Dark Silhouette

M16, Griffith Canberra April 2024

Dark Silhouette - exhibition at M16, Griffith Canberra April 2024

My exhibition, “Dark Silhouette”, draws its name from a black paint swatch collected from a hardware store.

As I handled the paint swatches, I realised that the evocative titles had multiple interpretations and at times, sinister connotations.

I created a story of women’s lived experience of coercive control.

I focused on four phases that occur in and after a coercive controlling relationship:

  1. the early love-bombing and the elated feeling of finding ‘the one’

  2. the controlling stage and the experience of abuse, fear and confusion

  3. the frantic and terrifying activity during the escape and

  4. the long, circular journey towards healing.

I used the paint swatch titles and the symbolism of the feminine craft of quilting to illustrate the feelings, emotions and thoughts experienced in each phase.

Using sources from social media, I captured women’s responses and wrote them as vignettes on each swatch.

The words were chosen to be overwhelming, referencing the all-consuming beliefs and reactions that dominate each of these experiences.

As a society and a culture, we have to stop violence against women.  On average one women per week loses her life to male perpetrated violence.

Tens of thousands of other women suffer emotional and physical abuse, terrified of being in their homes and of living a full life.  This is unacceptable and not a culture I want to be a part of.

We have to shift beyond a societal attitude of “why doesn’t she just leave?”and “where are the bruises?”

We have to listen to victim-survivors to fully understand the complexity and dynamics of coercive controlling relationships and the extreme difficulty and risks of leaving.

Men who are perpetrators have to stop.
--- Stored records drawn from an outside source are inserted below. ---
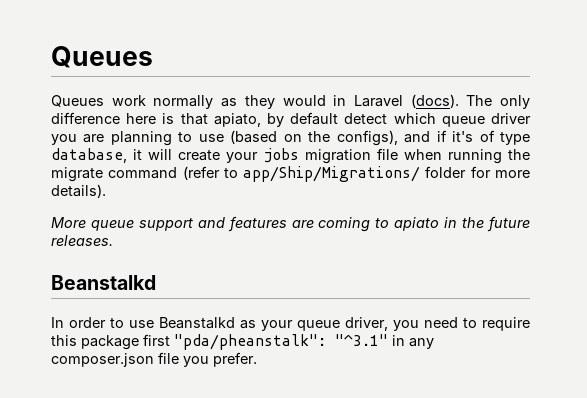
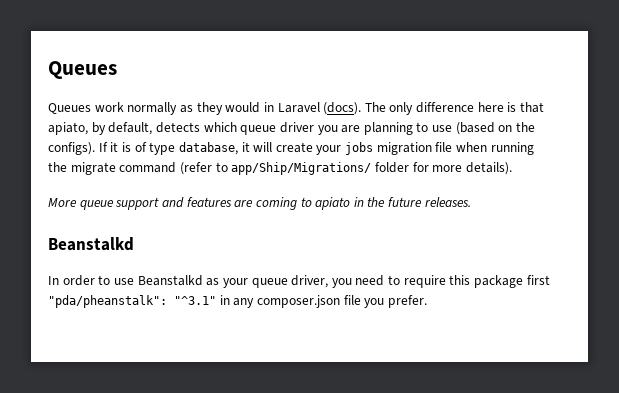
[290,112,388,125] default detect -> [108,122,200,135] default, detects
[336,130,474,146] configs), and if it's -> [48,142,131,155] configs). If it is

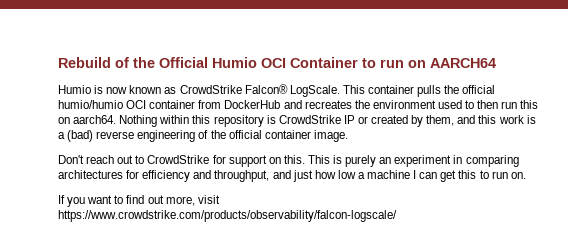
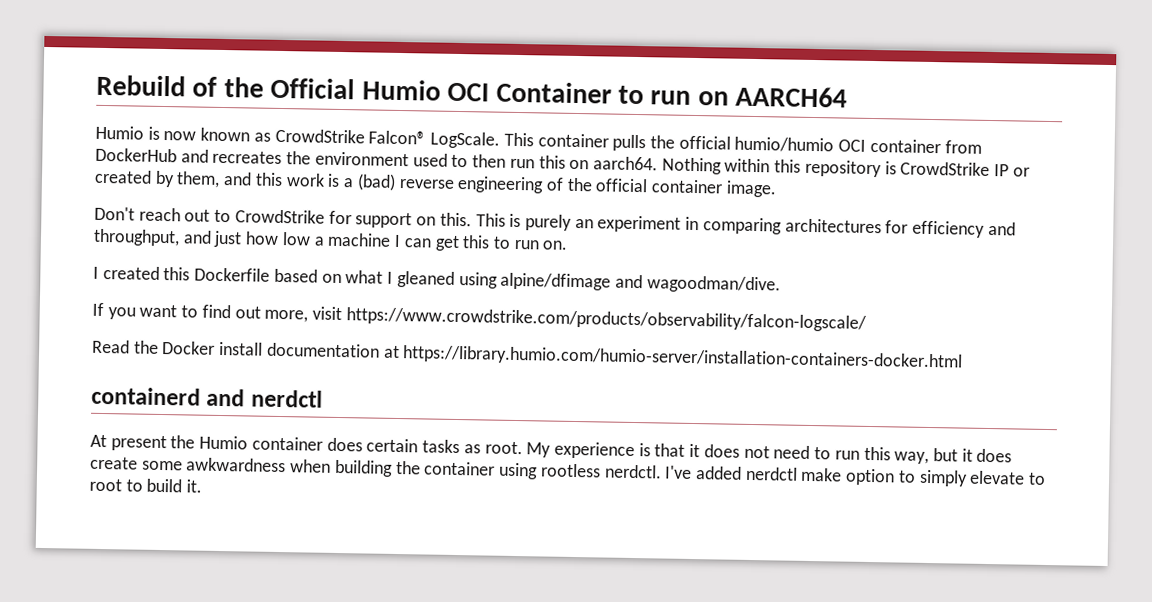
(526, 175) none -> [93,265,781,294] // I created this Dockerfile based on what I gleaned using alpine/dfimage and wagoodman/dive.
(397, 216) none -> [92,339,964,371] [91,386,323,408] [90,434,1013,465] [90,456,1047,487] [89,478,203,493] // Read the Docker install documentation at https://library.humio.com/humio-server/installation-containers-docker.html // containerd and nerdctl // At present the Humio container does certain tasks as root. My experience is that it does not need to run this way, but it does create some awkwardness when building the container using rootless nerdctl. I've added nerdctl make option to simply elevate to root to build it.

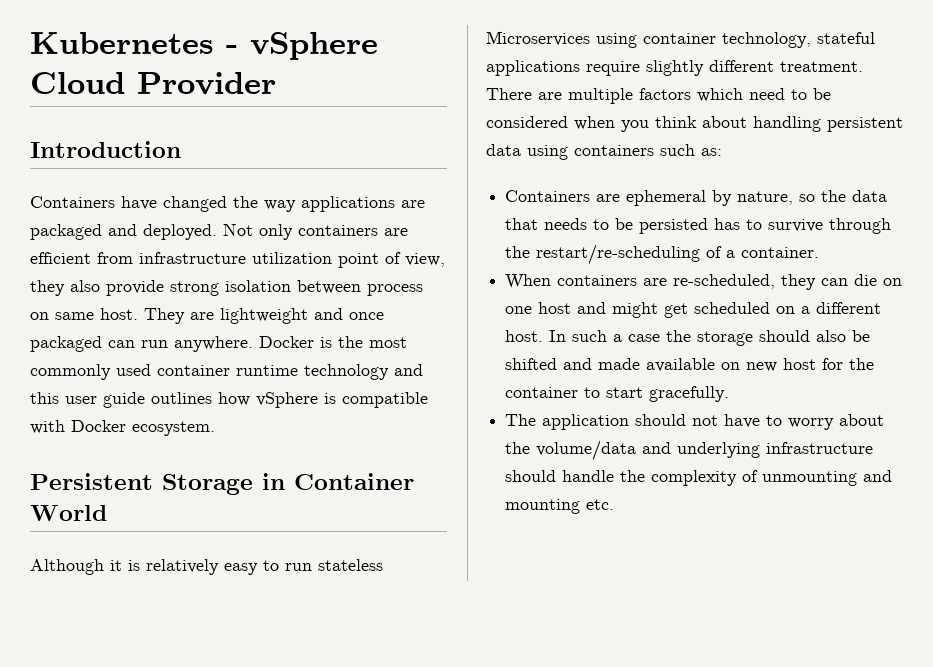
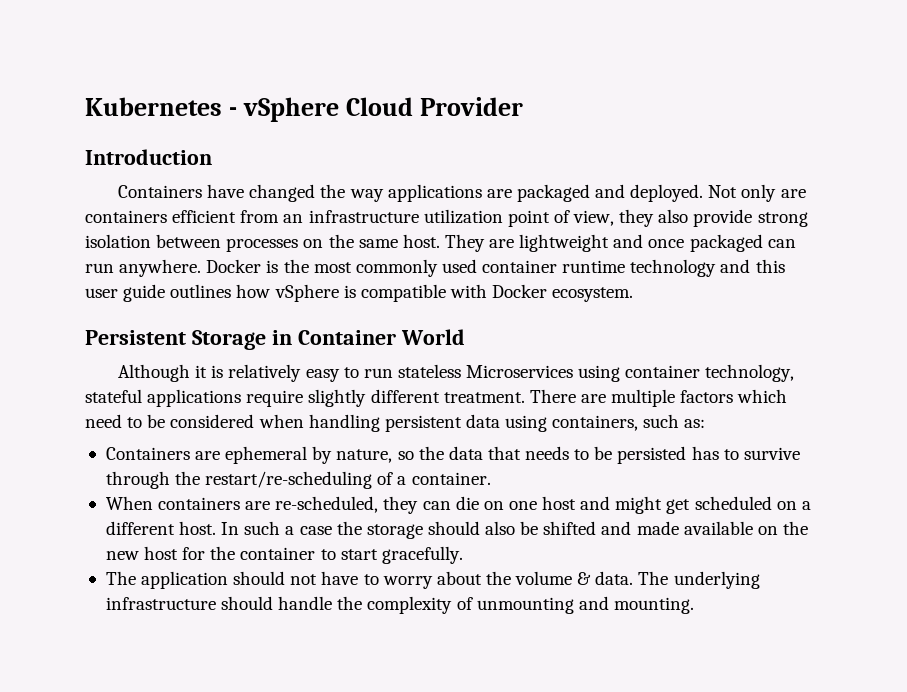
[298,225,408,236] containers are -> [780,189,806,198] [85,210,167,223] are containers
(133, 258) none -> [283,214,304,223] an
[367,284,423,296] [30,312,49,320] process on -> [226,234,354,252] processes on the
[621,116,747,132] you think about -> (304, 421) none
[574,145,654,156] containers -> [552,415,639,431] containers,
(741, 366) none -> [782,521,808,535] the
[536,440,672,461] volume/data and -> [515,571,669,585] volume & data. The
[505,499,615,514] mounting etc. -> [613,597,694,614] mounting.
They have to understand why they do what they do and change. This takes courage, growth and work. They have to be held accountable.

We have to stop raising kids who think abuse is ok.
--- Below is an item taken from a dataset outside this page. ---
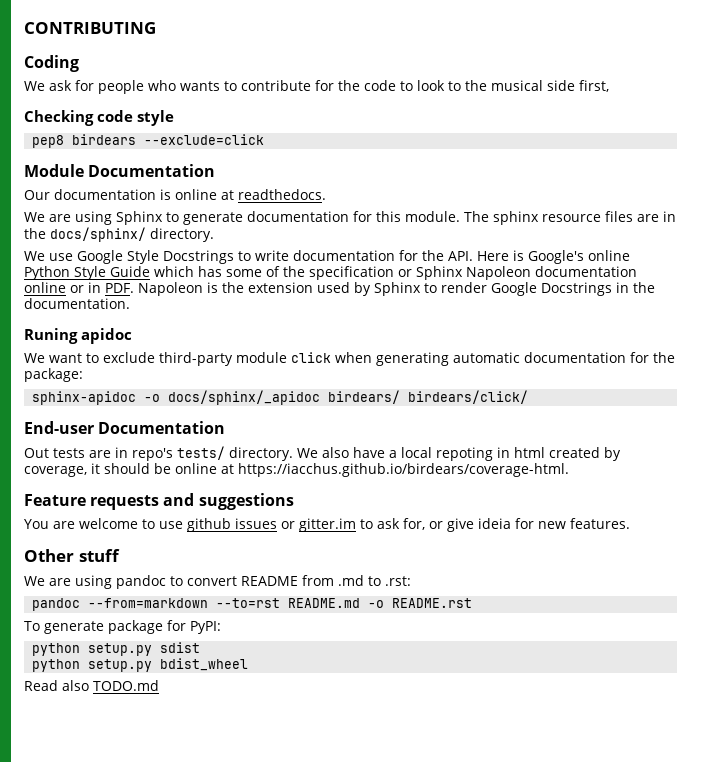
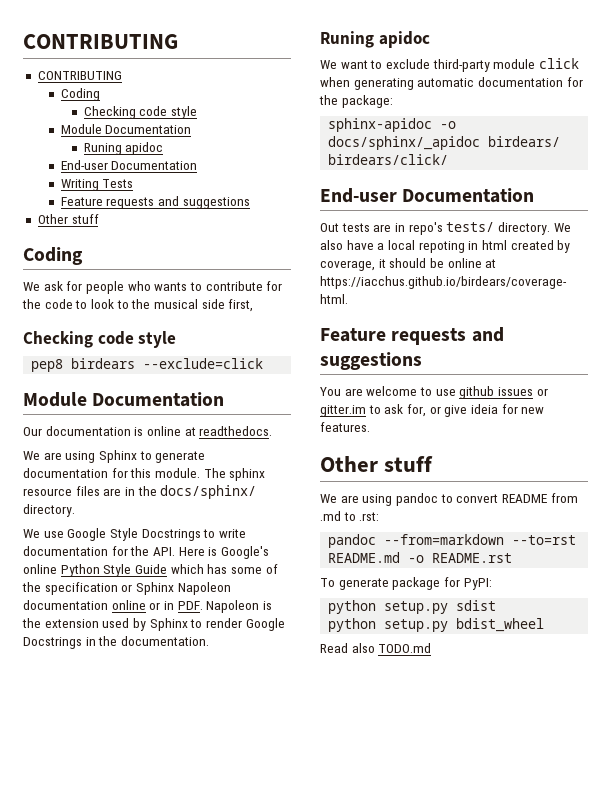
[24,22,156,34] CONTRIBUTING -> [23,34,178,49] [37,71,122,80] [60,88,100,101] [83,106,197,119] [60,124,192,134] [83,142,164,155] [60,160,198,170] [60,179,134,191] [60,196,250,209] [37,214,99,224] CONTRIBUTING // CONTRIBUTING // Coding // Checking code style // Module Documentation // Runing apidoc // End-user Documentation // Writing Tests // Feature requests and suggestions // Other stuff

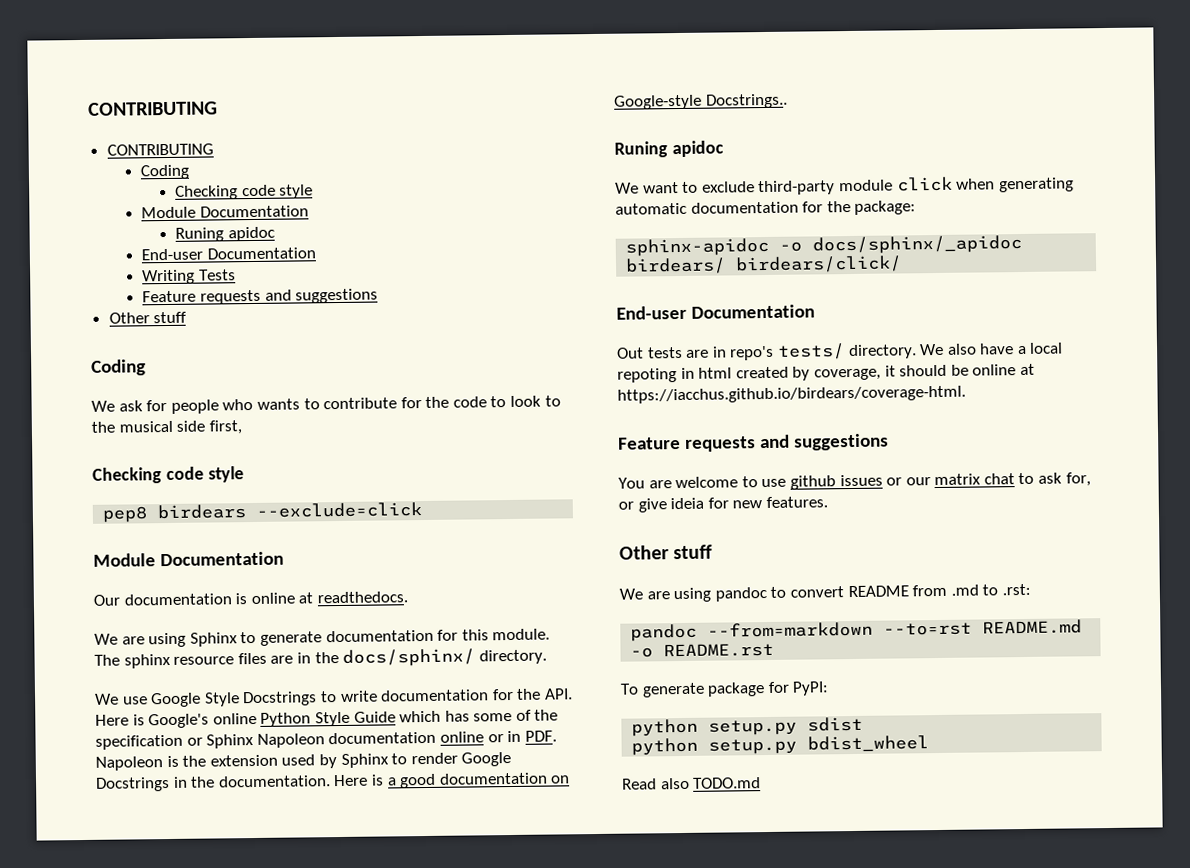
(209, 641) none -> [333,772,571,789] [614,93,788,110] Here is a good documentation on Google-style Docstrings..
[320,405,366,417] gitter.im -> [905,473,1015,486] our matrix chat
These artworks are intended to give voice to women’s lived experiences which often remain silent due to the sheer weight of trauma and the inability of others to listen.

These quilts are a contribution to women’s voices protesting against this culture of abuse against women.

While the stories in this work are written in first person, they do not form an autobiography. They have been gathered from many women’s stories shared publicly in articles, books and social media posts.